Acknowledgement: We thank Zihan Xie and Jinwen Wu for their excellent research assistance, which makes this tutorial possible.


1 Installation

Several R packages are required for subsequent data analysis and visualization. The code below checks for all required messages and installs the missing ones. After the installation, call to load the packages.

Packages: “estimatr”, “grf”, “ggplot2”, “Matching”, “hbal”, “ebal”, “CBPS”, “DoubleML”, “mlr3learners”, “mlr3”, “fixest”, “qte”, “sensemakr”

install_all <- function(packages) {
  installed_pkgs <- installed.packages()[, "Package"]
  for (pkg in packages) {
    if (!pkg %in% installed_pkgs) {
      install.packages(pkg)
    }
  }
}

# packages to be installed
packages <- c("estimatr", "grf", "ggplot2", "Matching", "hbal", "ebal",
              "CBPS", "DoubleML", "mlr3learners", "mlr3", "fixest",
              "qte", "sensemakr")
install_all(packages)

# Load the packages
library(grf)
library(Matching)
library(estimatr)
library(hbal)
library(ebal)
library(CBPS)
library(DoubleML)
library(mlr3learners)
library(mlr3)
library(fixest)
library(ggplot2)
library(qte)
library(sensemakr)

2 Wrapper Functions

Next, we outline the 10 wrapper functions designed to address 6 research objectives.
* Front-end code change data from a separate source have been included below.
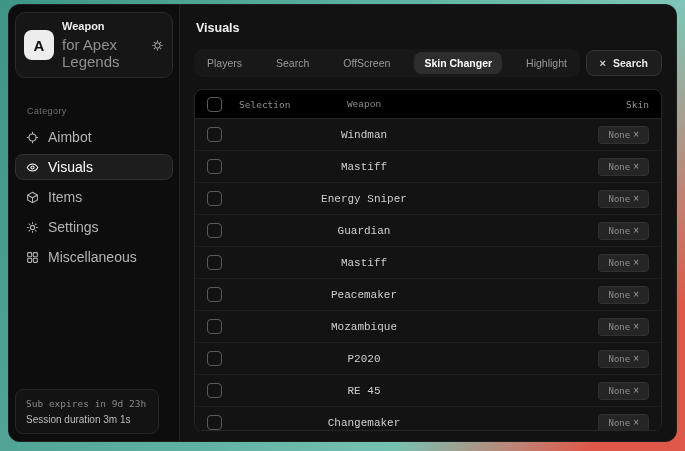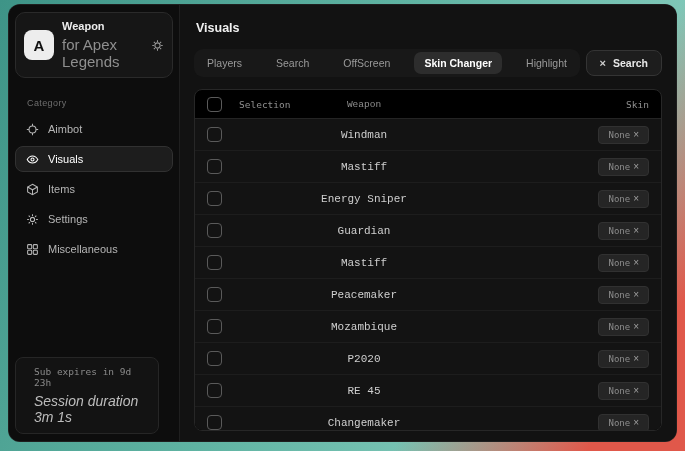--- a/index.html
+++ b/index.html
@@ -24,7 +24,7 @@
   .app-name{color:#ededed;font-size:11px;font-weight:bold;}
   .app-sub{color:#8f8f8f;font-size:15px;margin-top:4px;}
   .app-gear{color:#9a9a9a;display:flex;}
-  .cat-label{color:#6e6e6e;font-size:9px;margin:20px 0 8px 18px;letter-spacing:.4px;}
+  .cat-label{color:#6e6e6e;font-size:9px;margin:28px 0 8px 18px;letter-spacing:.4px;}
   .nav{display:flex;flex-direction:column;gap:4px;padding:0 6px;}
   .nav-item{display:flex;align-items:center;gap:9px;height:24px;padding:0 10px;
     color:#b5b5b5;font-size:11px;border:1px solid transparent;border-radius:8px;cursor:default;}

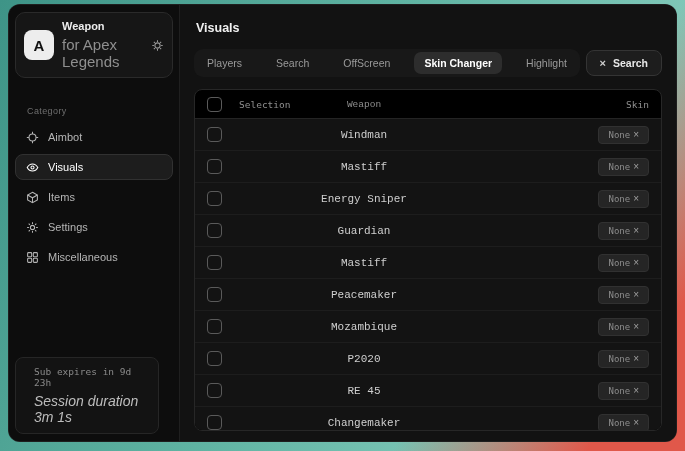--- a/index.html
+++ b/index.html
@@ -27,7 +27,7 @@
   .cat-label{color:#6e6e6e;font-size:9px;margin:28px 0 8px 18px;letter-spacing:.4px;}
   .nav{display:flex;flex-direction:column;gap:4px;padding:0 6px;}
   .nav-item{display:flex;align-items:center;gap:9px;height:24px;padding:0 10px;
-    color:#b5b5b5;font-size:11px;border:1px solid transparent;border-radius:8px;cursor:default;}
+    color:#b5b5b5;font-size:14px;border:1px solid transparent;border-radius:8px;cursor:default;}
   .nav-item.active{background:#1d1d1d;border-color:#313131;color:#ffffff;}
   .nav-item .icn{display:flex;color:inherit;}
   .side-footer{margin:auto 20px 7px 6px;background:#131313;border:1px solid #262626;

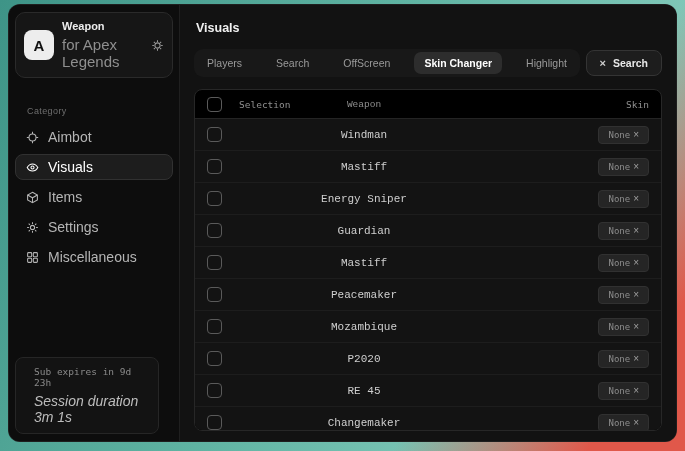--- a/index.html
+++ b/index.html
@@ -31,7 +31,7 @@
   .nav-item.active{background:#1d1d1d;border-color:#313131;color:#ffffff;}
   .nav-item .icn{display:flex;color:inherit;}
   .side-footer{margin:auto 20px 7px 6px;background:#131313;border:1px solid #262626;
-    border-radius:8px;padding:8px 18px;}
+    border-radius:8px;padding:8px 10px;}
   .sf1{font-family:"DejaVu Sans Mono",monospace;font-size:9.5px;color:#8a8a8a;}
   .sf2{font-size:14px;color:#bdbdbd;margin-top:5px;font-style:italic;}
   

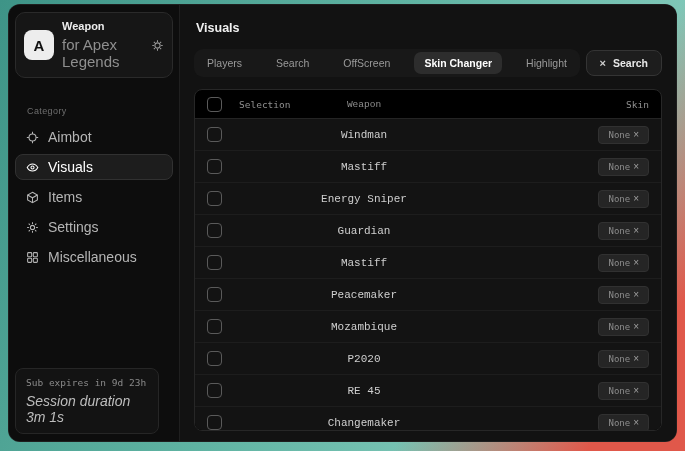--- a/index.html
+++ b/index.html
@@ -33,7 +33,7 @@
   .side-footer{margin:auto 20px 7px 6px;background:#131313;border:1px solid #262626;
     border-radius:8px;padding:8px 10px;}
   .sf1{font-family:"DejaVu Sans Mono",monospace;font-size:9.5px;color:#8a8a8a;}
-  .sf2{font-size:14px;color:#bdbdbd;margin-top:5px;font-style:italic;}
+  .sf2{font-size:10px;color:#bdbdbd;margin-top:5px;}
   
   .main{flex:1;background:#121212;border-left:1px solid #1f1f1f;
     padding:12px 14px 10px 14px;display:flex;flex-direction:column;}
The table below offers a brief overview of each category. Clicking “More” will direct you to a subsequent section with detailed explanations as well as the full code.

2.1 Overview

Function Description Code
plot_hist and assess_overlap Evaluates and visualizes the overlap in propensity scores between treated and control groups. More
psmatch Performs 1:1 matching based on estimated propensity scores. More
estimate_all Computes the Average Treatment Effect on the Treated (ATT) using a number of estimators. More
catt, plot_catt, and plot_catt_b Calculates and visualizes the Conditional Average Treatment Effect on the Treated (CATT) using Augmented Inverse Probability Weighting (AIPW)-Generalized Random Forests (GRF). More
est_qte and plot_qte Estimates and visualizes the Quantile Treatment Effect on the Treated (QTET) using a doubly-robust estimator. More
sens_ana Implements sensitivity analyses using contour plots. More

2.2 Details

2.2.1 plot_hist & assess_overlap

plot_hist visualizes the distribution of propensity scores across treated and control groups, with options to adjust for odds and density.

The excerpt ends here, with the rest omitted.